You can configure the ADC appliance to always consult the origin server before serving a stored response. This is known as Poll Every Time (PET). When the ADC appliance consults the origin server and the PET response has not expired, a full response from the origin server does not overwrite cached content. This property is useful when serving client-specific content.

After a PET response expires, the ADC appliance refreshes it when the first full response arrives from the origin server.

Poll every time hits

Indicates the number of times a cache hit was found using the Poll Every Time method.

Number

 

Poll every time hit ratio

Indicates the percentage of cache hits in content groups that have Poll Every Time enabled, relative to all searches of content groups with Poll Every Time enabled.

Number

A high value is desired for this measure.

Maximum memory

Indicates the largest amount of memory the ADC can dedicate to caching.

MB

Typically, up to 50% of memory available to the ADC appliance can be allocated for caching. If the global memory limit of the cache is set to 0, it indicates that the integrated cache feature is disabled.

Maximum memory active

Indicates the maximum amount of memory (active value) that will be set after the memory is actually allocated to the cache.

MB

Once the global memory limit is set, you can reset it to any other positive value later. However, this change will not alter the existing memory allocation to the Integrated cache immediately. For instance, you can change the global memory limit from 4000 MB to 6000 MB. But, if you query the memory limit soon after, you will find that while  the Maximum memory measure reports the new memory limit of 6000 MB, the actual memory usage limit in effect currently continues to be 4000 MB and is by Maximum memory active measure. To ensure that the change to the global memory limit is effected, save the new configuration and restart the appliance. Once this is done, then before the Maximum memory and Maximum memory active measures will report the same value.

Utilized memory

Indicates the amount of memory the cache is currently using.

MB

If the value of this measure is very close to the Maximum memory active measure, it indicates that the cache is running out of memory and will not be able to hold any more requested objects.  This will drastically reduce cache hits and increase cache misses. Also, accesses to the origin server will increase, thereby adversely impacting bandwidth usage.

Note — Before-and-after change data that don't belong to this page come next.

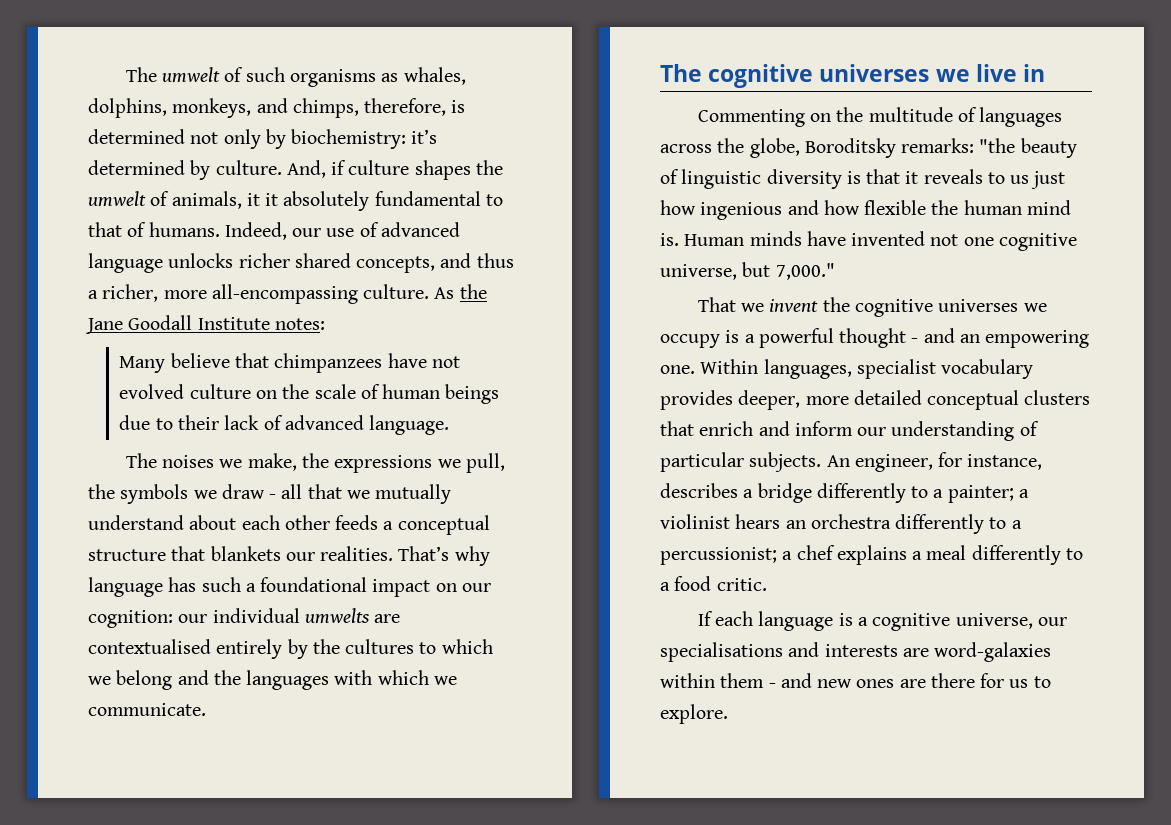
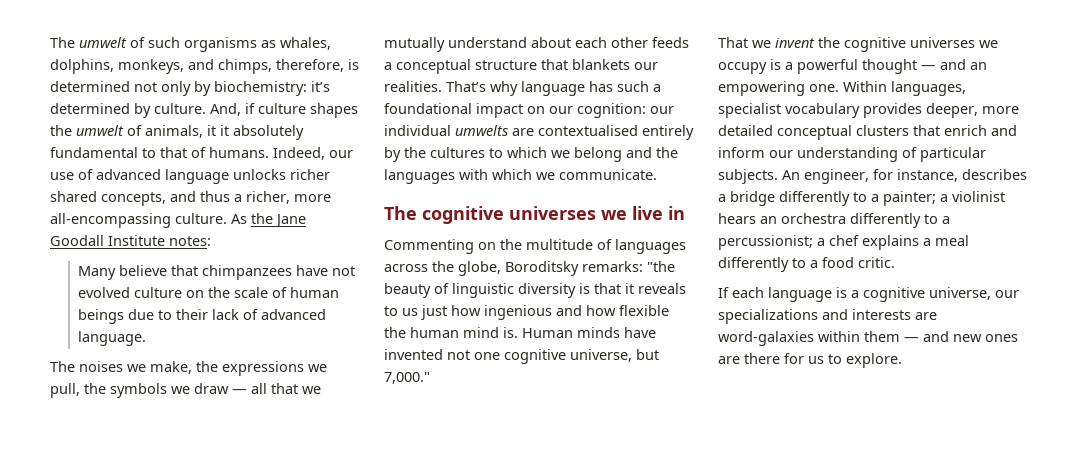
- The noises we make, the expressions we pull, the symbols we draw - all that we mutually understand about each other feeds a conceptual structure that blankets our realities.
+ The noises we make, the expressions we pull, the symbols we draw — all that we mutually understand about each other feeds a conceptual structure that blankets our realities.
- That we invent the cognitive universes we occupy is a powerful thought - and an empowering one.
+ That we invent the cognitive universes we occupy is a powerful thought — and an empowering one.
- If each language is a cognitive universe, our specialisations and interests are word-galaxies within them - and new ones are there for us to explore.
+ If each language is a cognitive universe, our specializations and interests are word-galaxies within them — and new ones are there for us to explore.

Under such circumstances, you may want to consider resizing the cache by allocating more memory to it. 

Memory allocation failures

Indicates the total number of times in the last measurement period, the cache failed to allocate memory to store responses.

Number

Ideally, the value of this measure should be 0. A high value for this measure could indicate that the cache does not have adequate memory to allocate for responses. In such a situation, consider resizing the cache by allocating more memory to it.

Largest response so far

Indicates the the size (in bytes) of the largest response sent to client from the cache or the origin server.

MB

 

Cached objects

Indicates the number of responses currently in the cache.

Number

One of the reasons for a memory drain on the cache is the presence of too many objects in the cache. Whenever Memory allocation failures are high, check the value of this measure to figure out if too many objects have been cached.

Marker objects

Indicates the number of marker objects currently in the marker cell.

Number

Marker objects are created when a response exceeds the maximum or minimum size for entries in its content group or has not yet received the minimum number of hits required for items in its content group.

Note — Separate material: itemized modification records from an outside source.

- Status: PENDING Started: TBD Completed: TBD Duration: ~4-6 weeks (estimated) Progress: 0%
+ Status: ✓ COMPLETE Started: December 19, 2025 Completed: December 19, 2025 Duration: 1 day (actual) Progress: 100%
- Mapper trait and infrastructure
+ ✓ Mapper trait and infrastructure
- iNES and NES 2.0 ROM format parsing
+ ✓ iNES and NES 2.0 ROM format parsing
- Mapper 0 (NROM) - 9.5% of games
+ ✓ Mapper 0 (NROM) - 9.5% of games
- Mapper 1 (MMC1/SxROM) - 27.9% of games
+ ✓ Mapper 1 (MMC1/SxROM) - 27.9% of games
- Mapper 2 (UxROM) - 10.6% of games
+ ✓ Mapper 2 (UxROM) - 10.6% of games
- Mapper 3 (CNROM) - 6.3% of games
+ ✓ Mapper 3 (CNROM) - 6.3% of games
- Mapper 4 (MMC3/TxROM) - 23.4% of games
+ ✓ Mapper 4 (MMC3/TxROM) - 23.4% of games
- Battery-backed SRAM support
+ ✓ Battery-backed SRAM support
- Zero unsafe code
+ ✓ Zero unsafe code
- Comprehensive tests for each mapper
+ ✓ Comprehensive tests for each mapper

Though a marker object is cacheable, it will not be cached until it meets the configured maximum or minimum size specification or the minimum number of hits specification.

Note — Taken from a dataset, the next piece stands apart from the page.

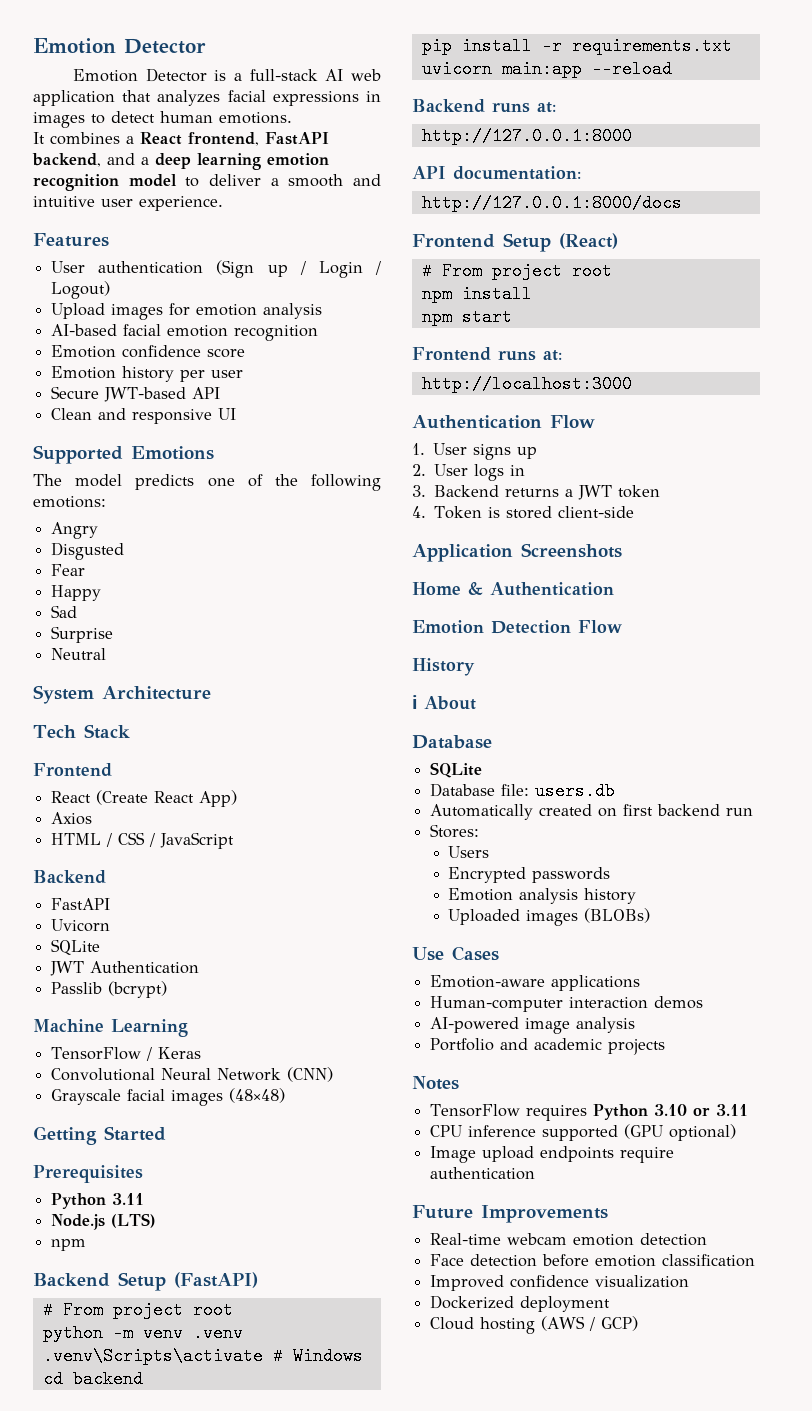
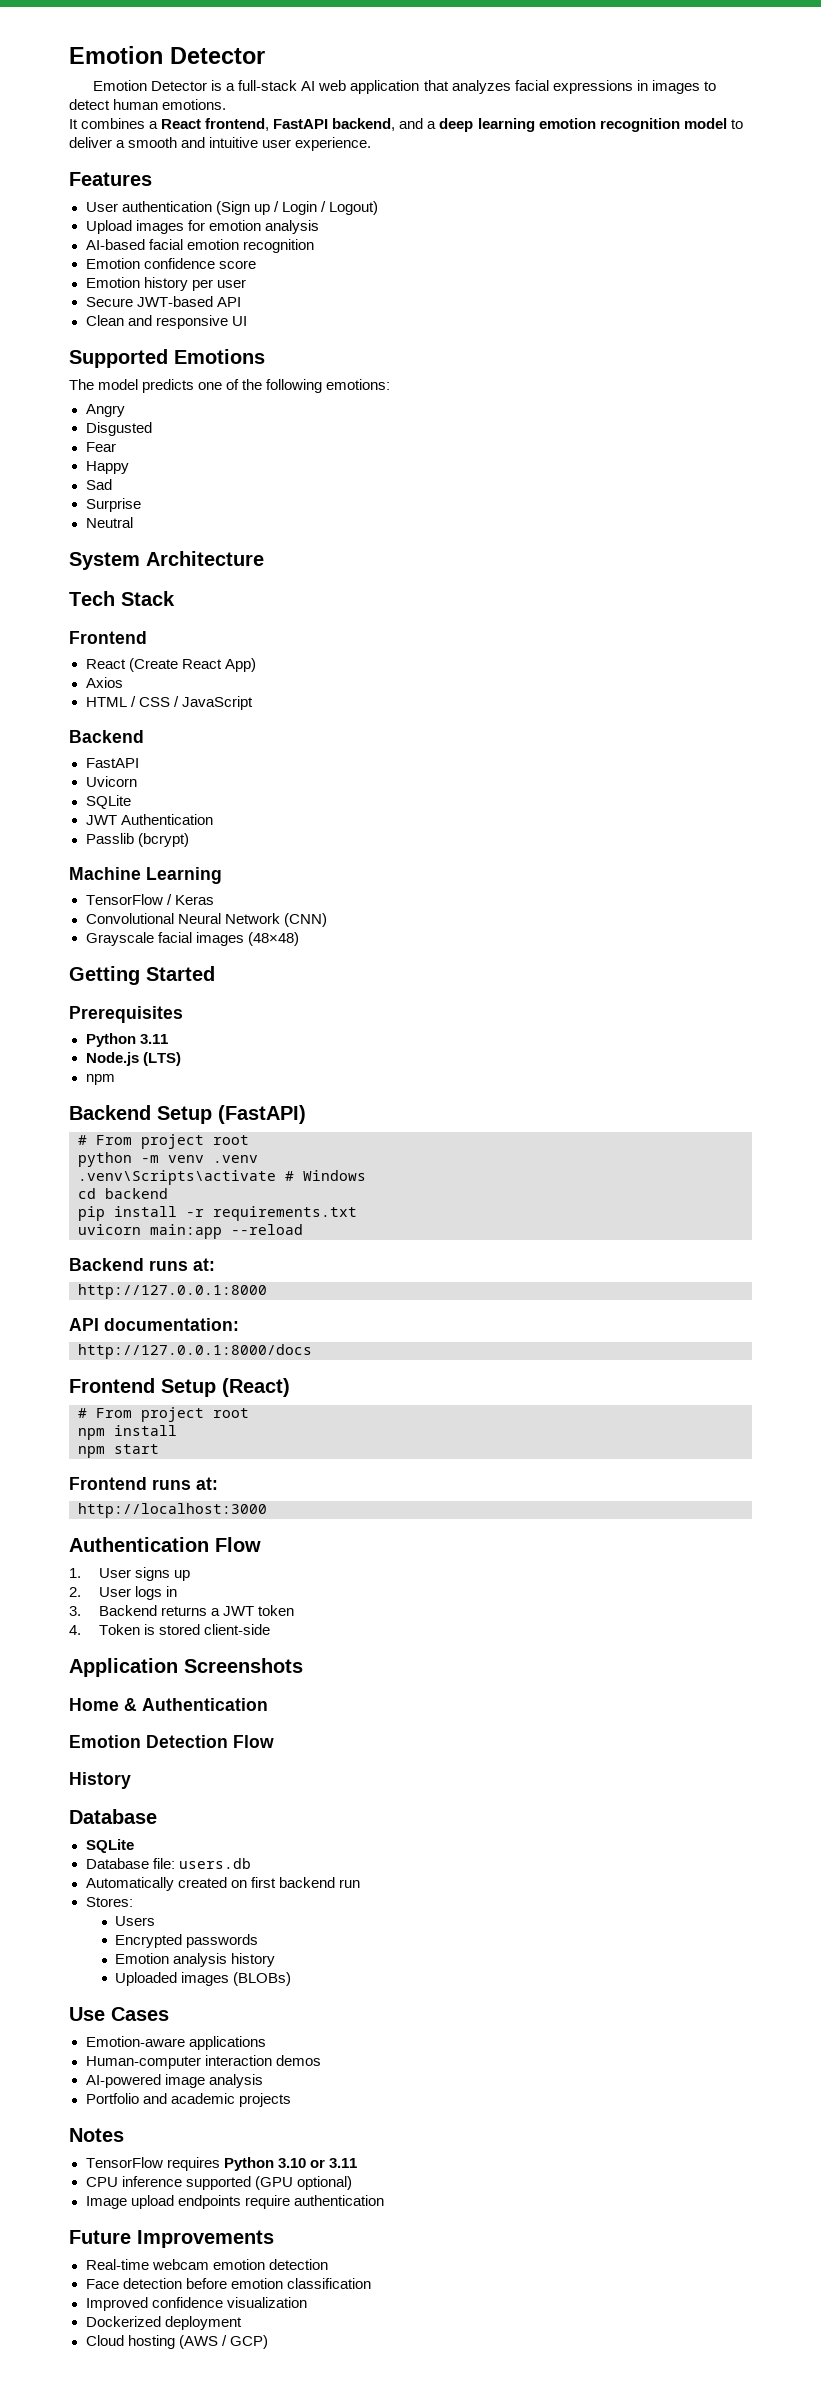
- ℹ About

If too many cache misses occur because of a marker object, you may want to change the Minimum Response Size, Maximum Response Size, and/or the MinHits for the content group.

Hits being served

Indicates the number of requests that were being served by the cache during the last measurement period.

Number

 

Misses being handled

Indicates the number of requests for which responses were fetched from the origin server but were served by the cache during the last measurement period.